Rose shook her head. “I’m not hungry; I could murder a drink, though.”
He raised his eyebrows. “Murder a drink?”
“It’s a muggle saying. You should learn some.”
He said nothing, turning from her and going inside. Rose followed, realising she was still in her knickers and singlet. She found some clothes, tugging them on quickly as Scorpius flicked the TV on, and then off again, looking bored. Rose watched him discreetly as he moved around the room, making the bed (she chose not to remind him the motel had staff for that), picking clothes and towels up off the floor (all hers) and calling room service to order himself some breakfast.
They did not talk and the silence was still and flat. Rose supposed she should be grateful – he could be barking orders at her or scowling like he seemed to enjoy doing – but she could not help feeling annoyed by his quietness. It made her nervous, itchy and anxious. She just wanted to get on with the job and get home to her bed where she could toss and turn as much as she pleased.
“Sleep well?” she inquired once the maid had placed the breakfast tray on the table and left the room. Scorpius gave her a frustrated look over his coffee mug and she sighed. “I’m sorry, alright. I don’t cope when I’m uncomfortable.”
“Are you talking about the weather, or our arrangement?” he asked, setting his coffee aside and beginning to pick the grapes out of the fruit salad. Rose snatched them up, popping them into her mouth.
“Both, I think,” she answered eventually. “But,” she went on quickly, before he could remind her that it was imperative they maintain their cover, “I’ll get used to you...to it, I mean.”
Scorpius quirked his lips, giving her that smug look he had, the one that made her feel incompetent and childish. Maybe she was being childish – it was part of her job and she always tried to be professional. On a whim, she asked him why he had chosen her for this particular assignment.
“There was no one else.”
“Thanks for the vote of confidence.”
“I meant there was no one else suitable for the role you need to play. All other...younger women - those fully trained - are already out in the field. I don’t think it would be too realistic if I was to pretend to be newly married to Betty, do you?”
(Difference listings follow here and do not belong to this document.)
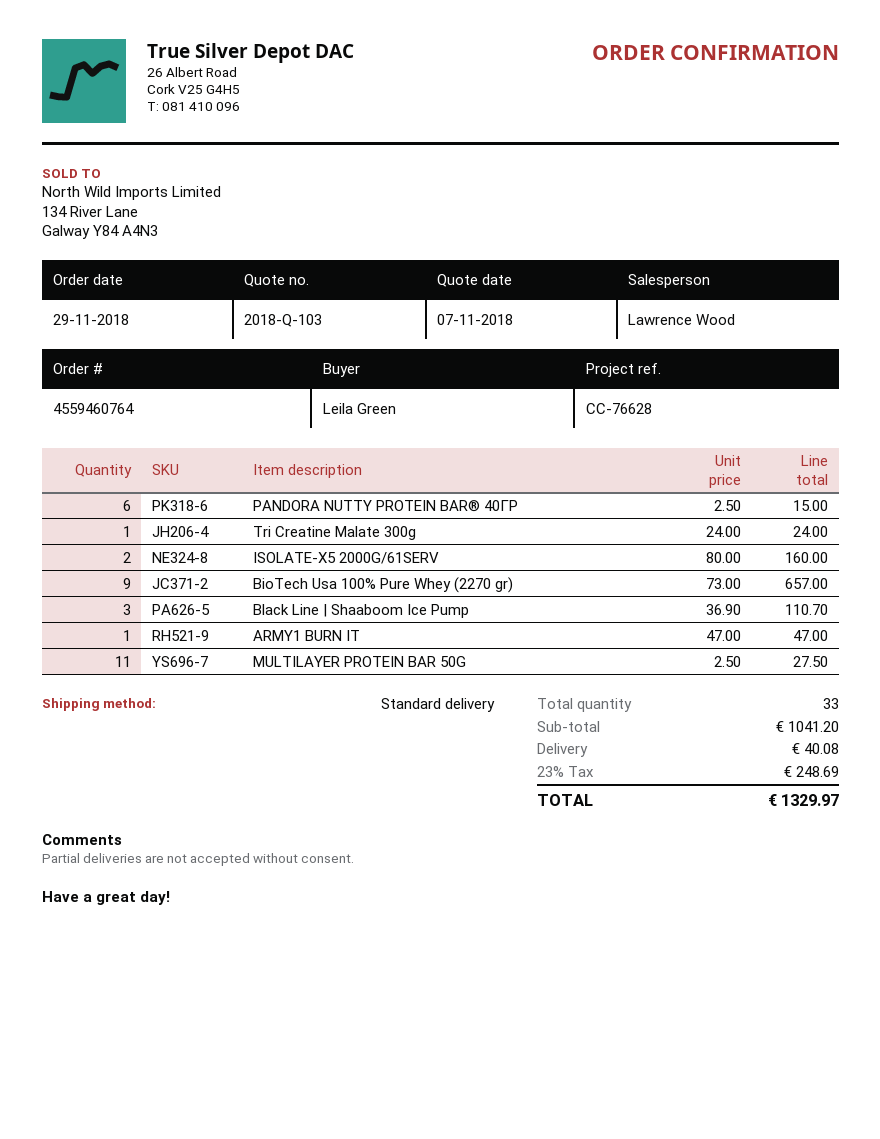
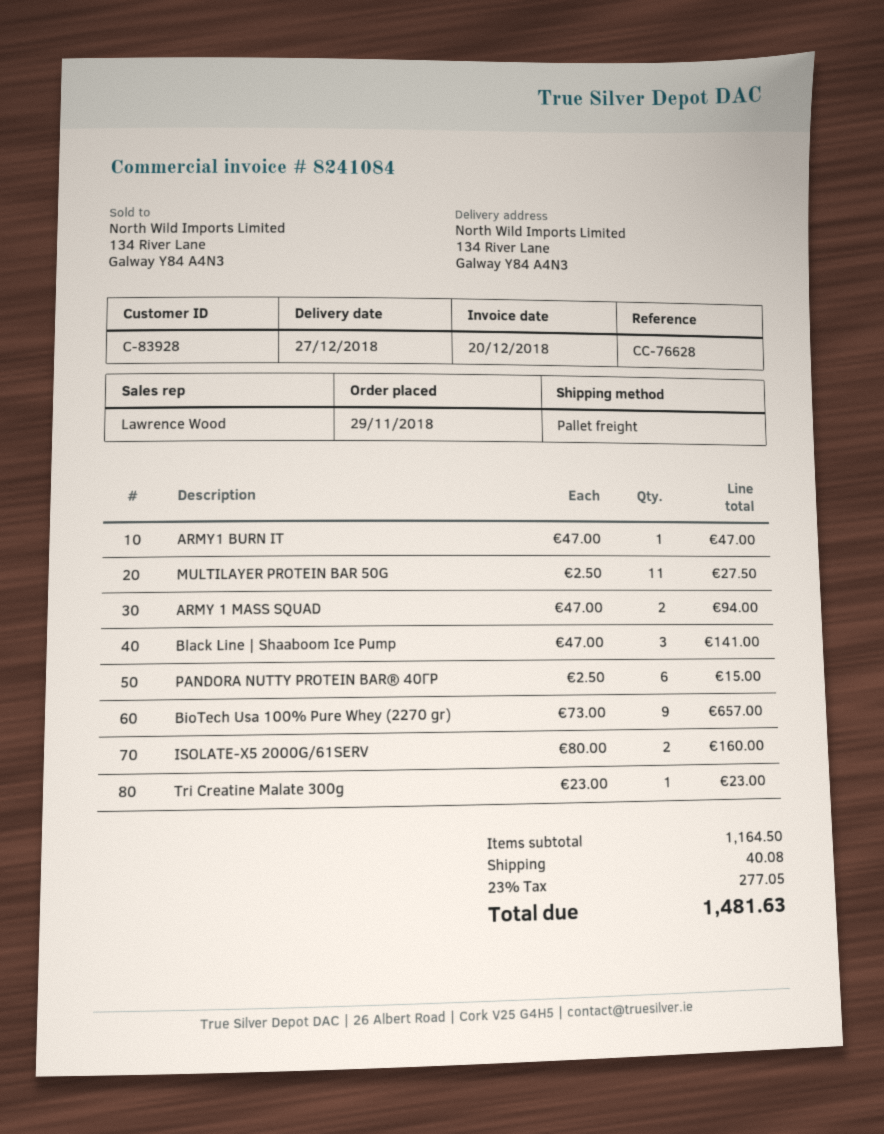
shipping method: standard -> pallet freight
Tri Creatine Malate 300g: 1 x 24.00 = 24.00 -> 1 x 23.00 = 23.00
Black Line | Shaaboom Ice Pump: 3 x 36.90 = 110.70 -> 3 x 47.00 = 141.00
ARMY 1 MASS SQUAD: none -> 2 x 47.00 = 94.00
subtotal: 1041.20 -> 1164.50
tax: 23% = 248.69 -> 23% = 277.05
total: 1329.97 -> 1481.63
Rose giggled and shook her head. Betty Edgewood was a highly intelligent hit wizard, and also over fifty years old. She was severe, cranky most of the time (Rose resisted telling Scorpius he and Betty would have gotten along beautifully) and preferred to stay indoors, where she could sit on her backside, perfectly contented to do paperwork. Betty was the brain behind a lot of Ministry missions and Rose respected her deeply, however much Betty frightened her.
“Anyway,” Scorpius was saying, “this way I get to keep you out of trouble.”
“I promised your father,” he interjected softly, shocking Rose into silence. “He’s been worried about the risks you’ve been taking lately.”
“What risks?” Rose could not believe he had been talking to her dad about her.
Scorpius smiled; a rare, genuine smile. “Rose, you did not have to try and defuse a bomb, or chase down two armed muggle men on your own. You shouldn’t be so reckless.”
“I was doing my job.”
“You could have been killed,” he added and she looked away, trying to figure out whether he was chastising her, showing concern or merely making an observation. When he said nothing more on the matter, she changed the subject, asking for the paper Isobelle had given him in Tangier. Scorpius fished it from his pocket and slid it across the table towards her, watching with interest as Rose took out her wand. She tapped six times on the paper in a distinct rhythm, and cleared her throat.
“Secrets dim and secrets dark, reveal yourselves on paper stark, this I ask, this I command, show me true so I understand.” Slowly, words in handwriting she recognised as Albus’, as well as an unfamiliar hand, made themselves visible. “It’s a modified protean charm,” Rose explained as the last of the words appeared, sneaking a look at Scorpius, who nodded, impressed. “Mum and Uncle Harry helped us work it out. It’s not complicated spell work really, but you have to know the rhyme, plus there is the rhythm of the taps.” She passed the paper across to Scorpius without reading it.
“Do you think there is something going on between your cousin and Isobelle?” Scorpius asked, sitting back in his seat. He was not looking at her; his eyes swung across the paper, his brow slightly furrowed as he read.
“So what if there is?”
He glanced up. “It’s dangerous.”
Rose sighed. “Everything is dangerous. Al isn’t an idiot – he won’t do anything to jeopardise his position, or hers.”
Scorpius folded the paper again, handing it to Rose to read for herself. “I know that,” he said. “It’s just not wise of him to get too close to her.”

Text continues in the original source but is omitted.